Commenting on this idea of "emanation", Derrida speaks about a certain asymmetry of the gaze: of course, we look at the photo, but to a greater extent – this photo looks at us. The "body of the photographed thing" from which the radiation "emanates" is not an archive or library permanently available to us. The figure standing directly in front of us in the photo is like a ghost, and if it turns out to be able to grab us, prick us, it's not because we recognize ourselves there or images of the past that almost escaped us, as Bart writes about it, but only because we feel the searching gaze of another – this irreplaceable, an irreducible, heterogeneous dead man, piercing me with his gaze. He looks at me as if he were me, as if he were me, already dead, looking at myself. It is this experience of seeing – unique, non–reproducible, constructed by the frame, but at the same time located outside the space fixed by it - that invades me. In other words, the other is looking at me, and his gaze carries a prescription, a barely perceptible, but therefore no less clear directive. The challenging gaze, which is at the same time the law of its singularity, captures us in the snares of our own images and experiences. What manifests itself in the photograph, the light rays that take shape there, is the absence of any materiality, a ghostly image devoid of tangible body density. Yes, the photographic image emits light, or rather, is able to capture it, but it is this light that can completely capture us and carry us into the impenetrable darkness. Our extinction, our disappearance, our own death is already in this magical image. We find ourselves spectralized by photography, its lightning-fast punctum, captured by the invasion of ghosts, greedily absorbing our attention. Animated shadows appear in the photo, and the fact that we encounter technology here, most often without understanding how they work, puts us in a faith–faith relationship in the face of an almost miraculous vision.

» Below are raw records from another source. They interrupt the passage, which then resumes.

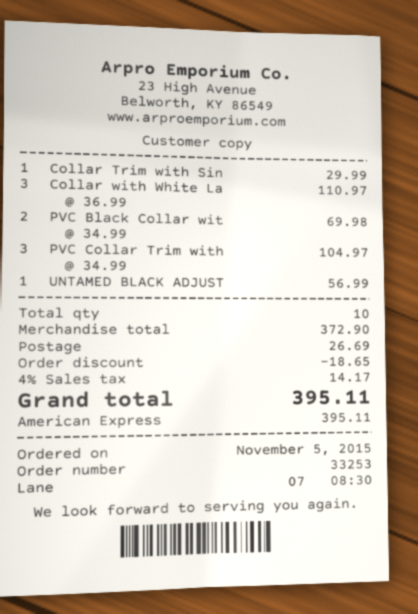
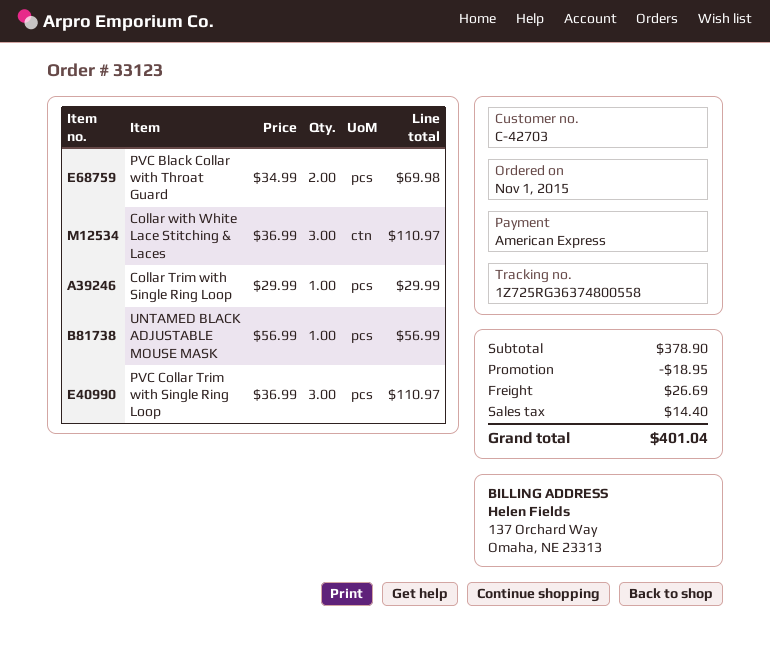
order number: 33253 -> 33123
order date: 2015-11-05 -> 2015-11-01
PVC Collar Trim with: 3 x 34.99 = 104.97 -> 3 x 36.99 = 110.97
subtotal: 372.90 -> 378.90
discount: 18.65 -> 18.95
tax: 14.17 -> 14.40
total: 395.11 -> 401.04

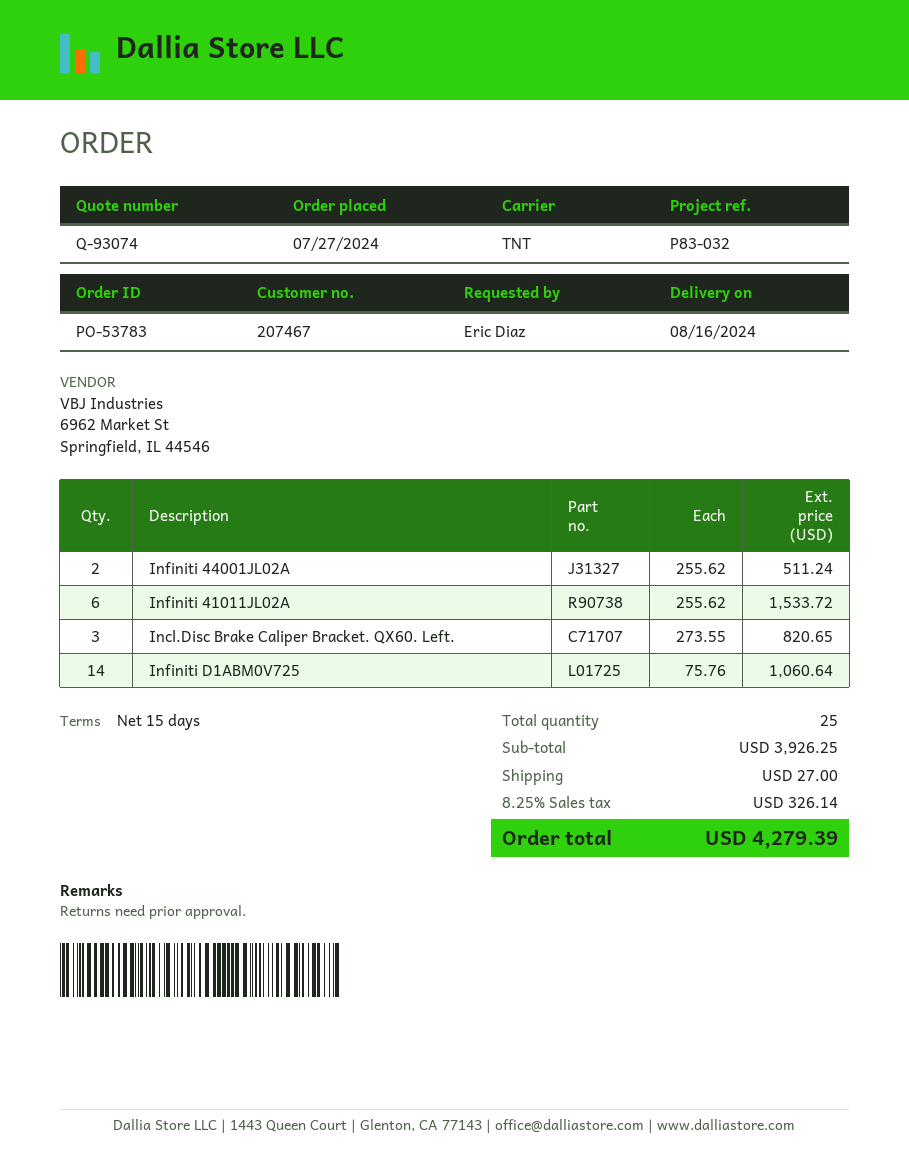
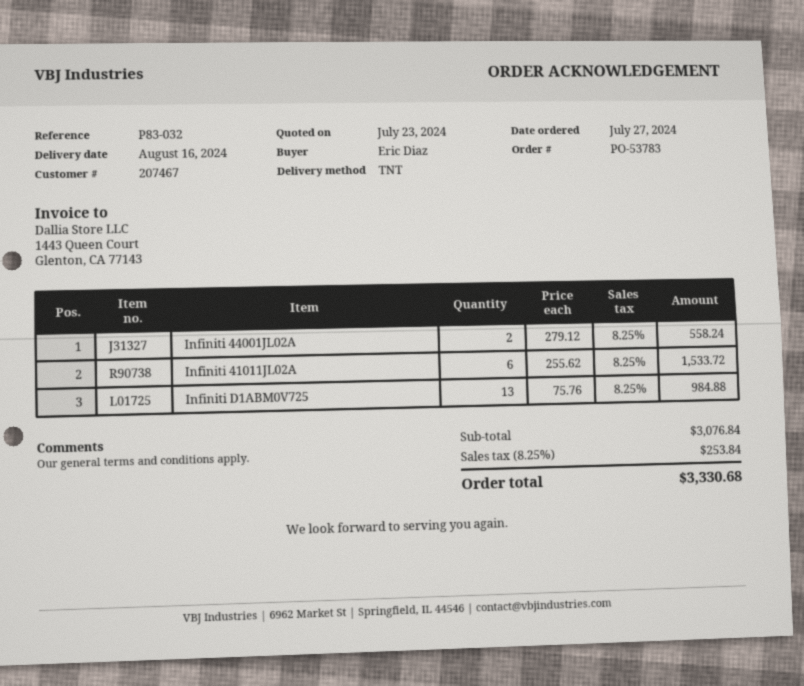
Infiniti 44001JL02A: 2 x 255.62 = 511.24 -> 2 x 279.12 = 558.24
Incl.Disc Brake Caliper Bracket. QX60. Left.: 3 x 273.55 = 820.65 -> none
Infiniti D1ABM0V725: 14 x 75.76 = 1060.64 -> 13 x 75.76 = 984.88
subtotal: 3926.25 -> 3076.84
shipping: 27.00 -> none
tax: 8.25% = 326.14 -> 8.25% = 253.84
total: 4279.39 -> 3330.68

Barth describes a photograph of Alexander Gardner taken in 1865 and depicting Lewis Payne, a young man who attempted to assassinate U.S. Secretary of State William Henry Seward and participated in a conspiracy against President Abraham Lincoln. Payne is photographed in a cell, with shackles on his hands and awaiting execution of the death sentence. Looking at this "beautiful photo," writes Bart, "I'm reading at the same time: it will happen and it has already happened, and I look with horror at the preceding future tense, the stake in which is death... Looking at the photo of my mother as a child, I say to myself: "She is going to die," and, like a psychotic patient of Winnicott, I tremble in anticipation of the catastrophe that has already taken place… In the end, there is no need to present me with an image of a corpse (corps) in order for me to feel dizzy from the flatness of Time" [1, pp. 169-171].

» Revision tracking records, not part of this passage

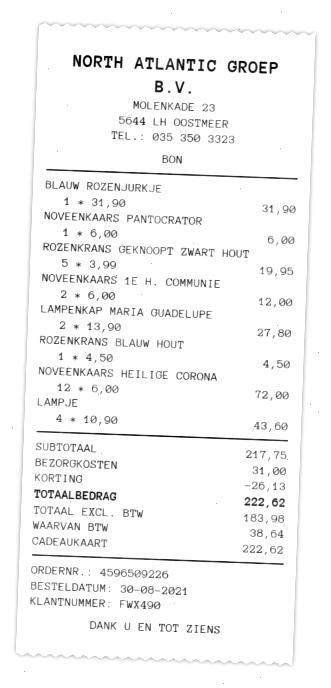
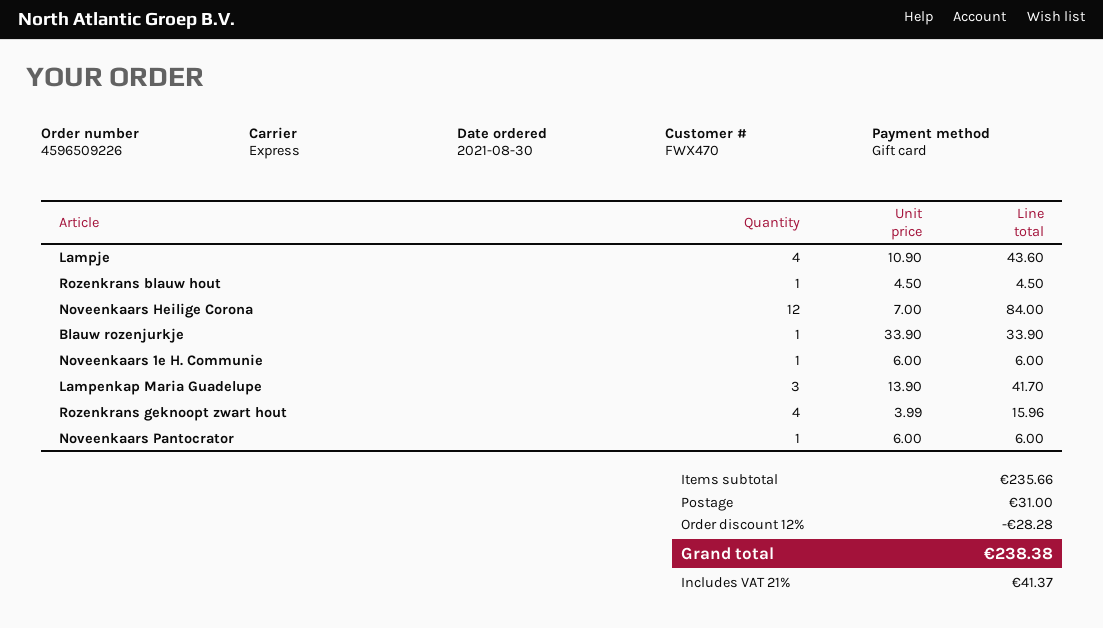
customer number: FWX490 -> FWX470
BLAUW ROZENJURKJE: 1 x 31.90 = 31.90 -> 1 x 33.90 = 33.90
ROZENKRANS GEKNOOPT ZWART HOUT: 5 x 3.99 = 19.95 -> 4 x 3.99 = 15.96
NOVEENKAARS 1E H. COMMUNIE: 2 x 6.00 = 12.00 -> 1 x 6.00 = 6.00
LAMPENKAP MARIA GUADELUPE: 2 x 13.90 = 27.80 -> 3 x 13.90 = 41.70
NOVEENKAARS HEILIGE CORONA: 12 x 6.00 = 72.00 -> 12 x 7.00 = 84.00
subtotal: 217.75 -> 235.66
discount: 26.13 -> 28.28
tax: 38.64 -> 41.37
total: 222.62 -> 238.38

In the work "The Search for Truth through Natural Light" Descartes writes that "it is inconceivable that the same thing both existed and did not exist" [16]. However, in the case of photography, we are constantly confronted with this duality, the treacherous duplicity of images. In the frame, the difference between the living and the dead, the real and the imaginary, is erased or, at least, takes on new outlines, calling into question the usual logic of demarcation lines. The person we see in the photo smiles at us, and in his gaze we guess joy and openness to the future, but at the same time we know: he is already dead, and this smile is gone forever. Photography creates a "flattening of time" and informs us about death, which has yet to happen, even if it has already taken place. However, this absolute time loop hangs more like a garrote around the neck of the viewer than of the referent looking at you from a photograph: "Any photograph ... contains an imperative sign of our future death" [1, p. 172], therefore, whether we want it or not, peering into a string of images from old, yellowed, silver-gelatin prints, we switch places with the dead, occupy their habitable graves. Every time a person looks at a photograph, every time he is pricked by its punctum, he is, in fact, looking at himself: at himself already dead and dissolved in that absolute silence that leaves nothing more to say, but also at himself in the horizon of his inevitable death, almost on the border, literally a step away from death, but still not crossing its threshold. Perhaps, Derrida suggests, this is the same situation, the same time gap that Roland Barthes experienced between the death of his mother on October 25, 1977 and the accident that claimed his life, which occurred on February 25, 1980. It was in this temporal punctum that the book "Camera lucida" was written.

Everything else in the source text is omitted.